THE PROBLEM: Leave out the pictures and give back all the entries exactly as written.

▬▬▬

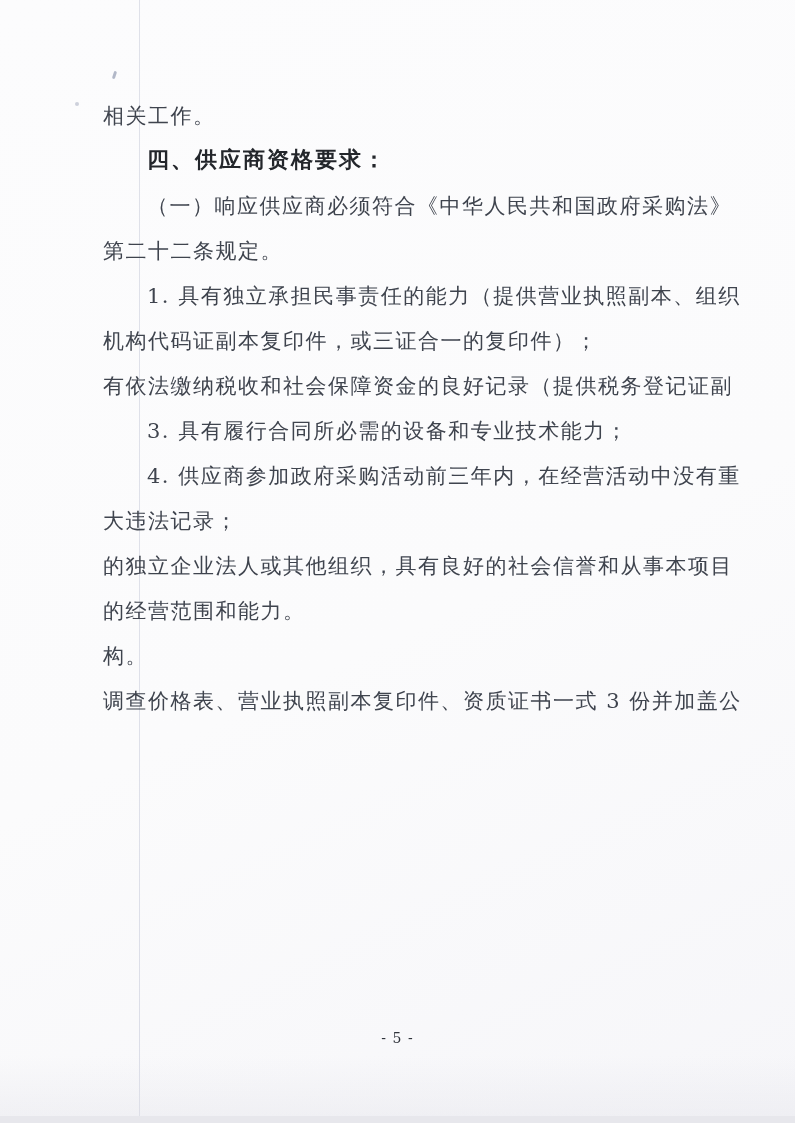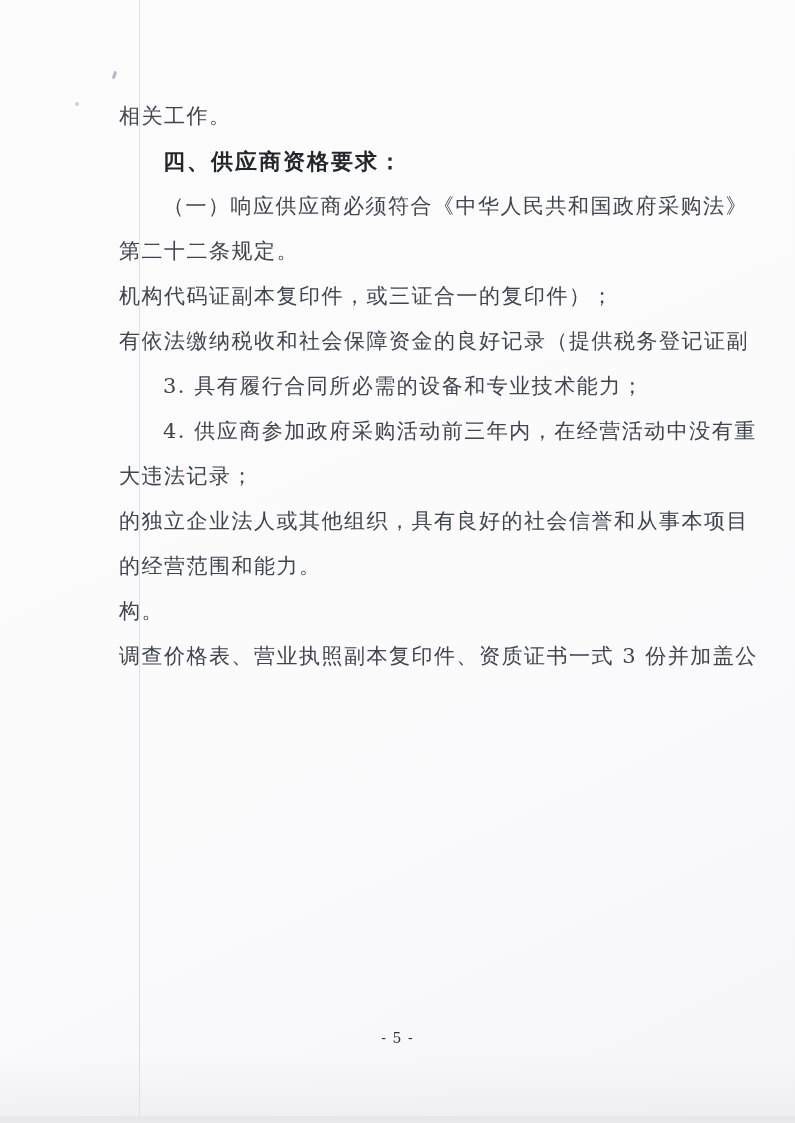--- a/index.html
+++ b/index.html
@@ -76,7 +76,6 @@
     color: #3f444e;
     letter-spacing: 1.5px;
     white-space: nowrap;
-    margin-left: 16px;
   }
   .indent {
     padding-left: 44px;

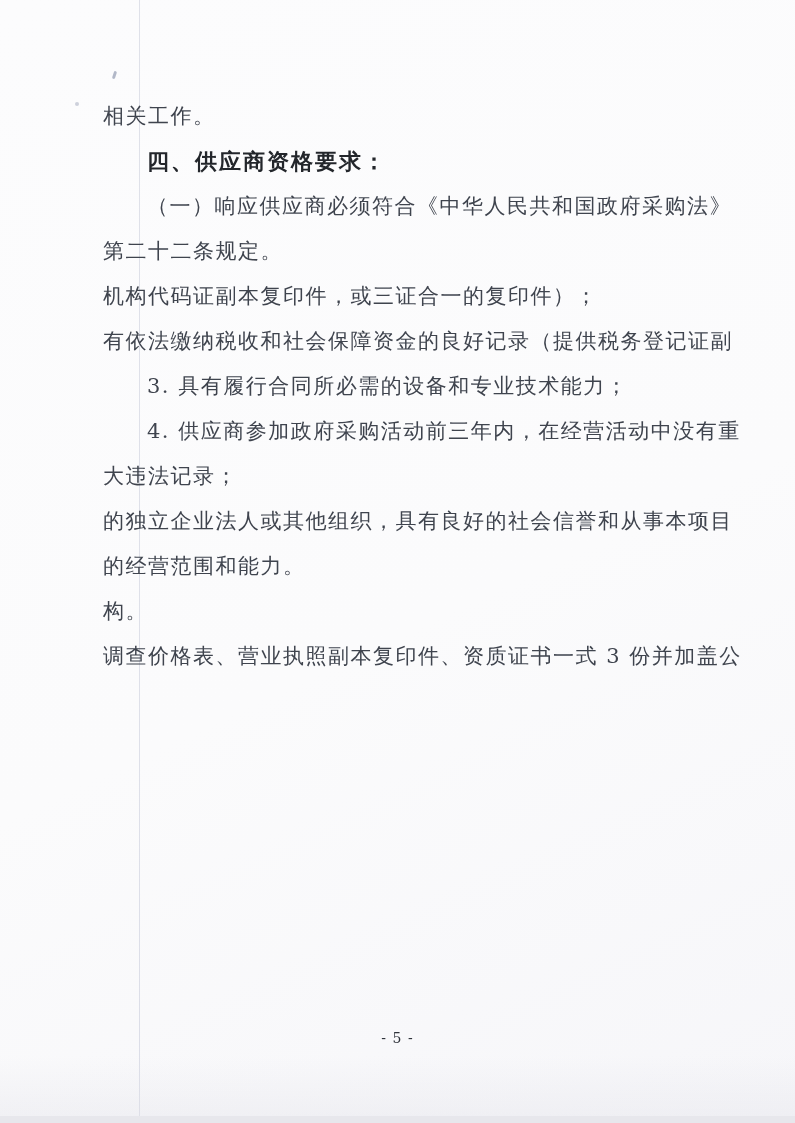--- a/index.html
+++ b/index.html
@@ -81,7 +81,7 @@
     padding-left: 44px;
   }
   .heading {
-    font-family: Liberation Serif, serif;
+    font-family: Liberation Mono, monospace;
     font-weight: 700;
     font-size: 22px;
     color: #23262b;

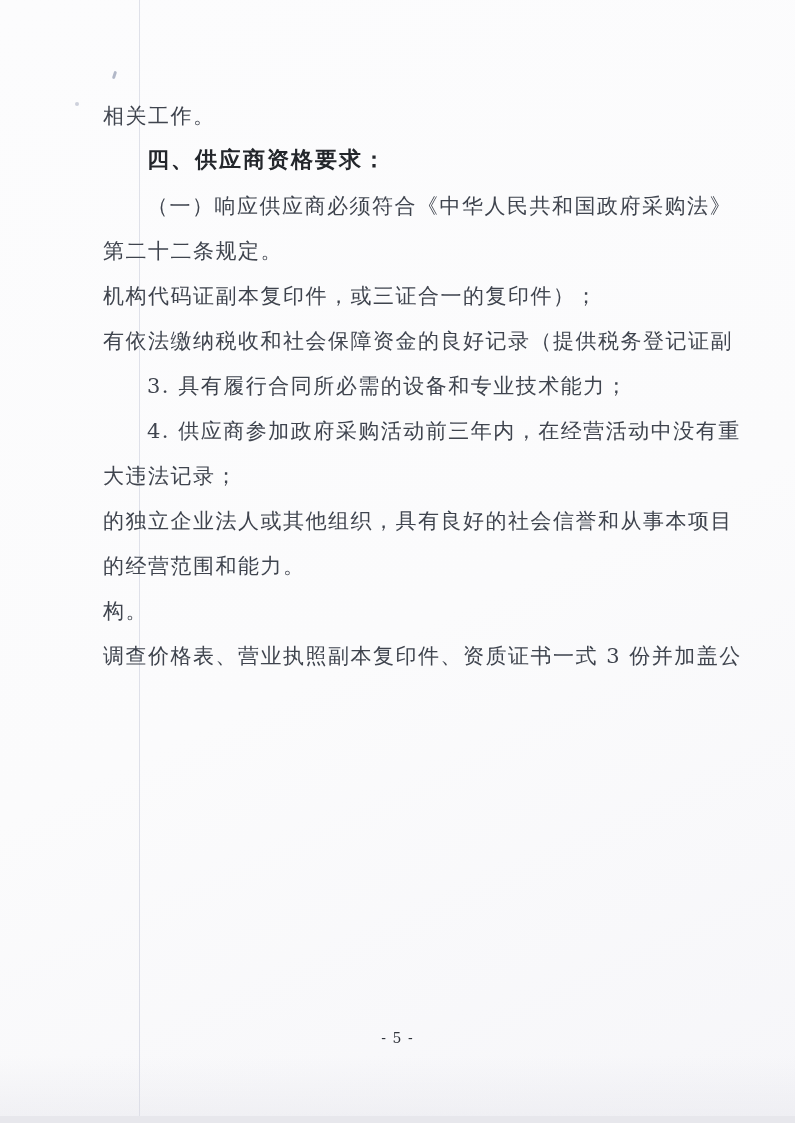--- a/index.html
+++ b/index.html
@@ -113,6 +113,7 @@
     <div class="line indent heading">四、供应商资格要求：</div>
     <div class="line indent">（一）响应供应商必须符合《中华人民共和国政府采购法》</div>
     <div class="line">第二十二条规定。</div>
+    <div class="line indent">1. 具有独立承担民事责任的能力（提供营业执照副本、组织</div>
     <div class="line">机构代码证副本复印件，或三证合一的复印件）；</div>
     <div class="line">有依法缴纳税收和社会保障资金的良好记录（提供税务登记证副</div>
     <div class="line indent">3. 具有履行合同所必需的设备和专业技术能力；</div>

▬▬▬

ANSWER TO THIS EXERCISE:
--- a/index.html
+++ b/index.html
@@ -76,7 +76,6 @@
     color: #3f444e;
     letter-spacing: 1.5px;
     white-space: nowrap;
-    margin-left: 16px;
   }
   .indent {
     padding-left: 44px;

--- a/index.html
+++ b/index.html
@@ -81,7 +81,7 @@
     padding-left: 44px;
   }
   .heading {
-    font-family: Liberation Serif, serif;
+    font-family: Liberation Mono, monospace;
     font-weight: 700;
     font-size: 22px;
     color: #23262b;

--- a/index.html
+++ b/index.html
@@ -113,6 +113,7 @@
     <div class="line indent heading">四、供应商资格要求：</div>
     <div class="line indent">（一）响应供应商必须符合《中华人民共和国政府采购法》</div>
     <div class="line">第二十二条规定。</div>
+    <div class="line indent">1. 具有独立承担民事责任的能力（提供营业执照副本、组织</div>
     <div class="line">机构代码证副本复印件，或三证合一的复印件）；</div>
     <div class="line">有依法缴纳税收和社会保障资金的良好记录（提供税务登记证副</div>
     <div class="line indent">3. 具有履行合同所必需的设备和专业技术能力；</div>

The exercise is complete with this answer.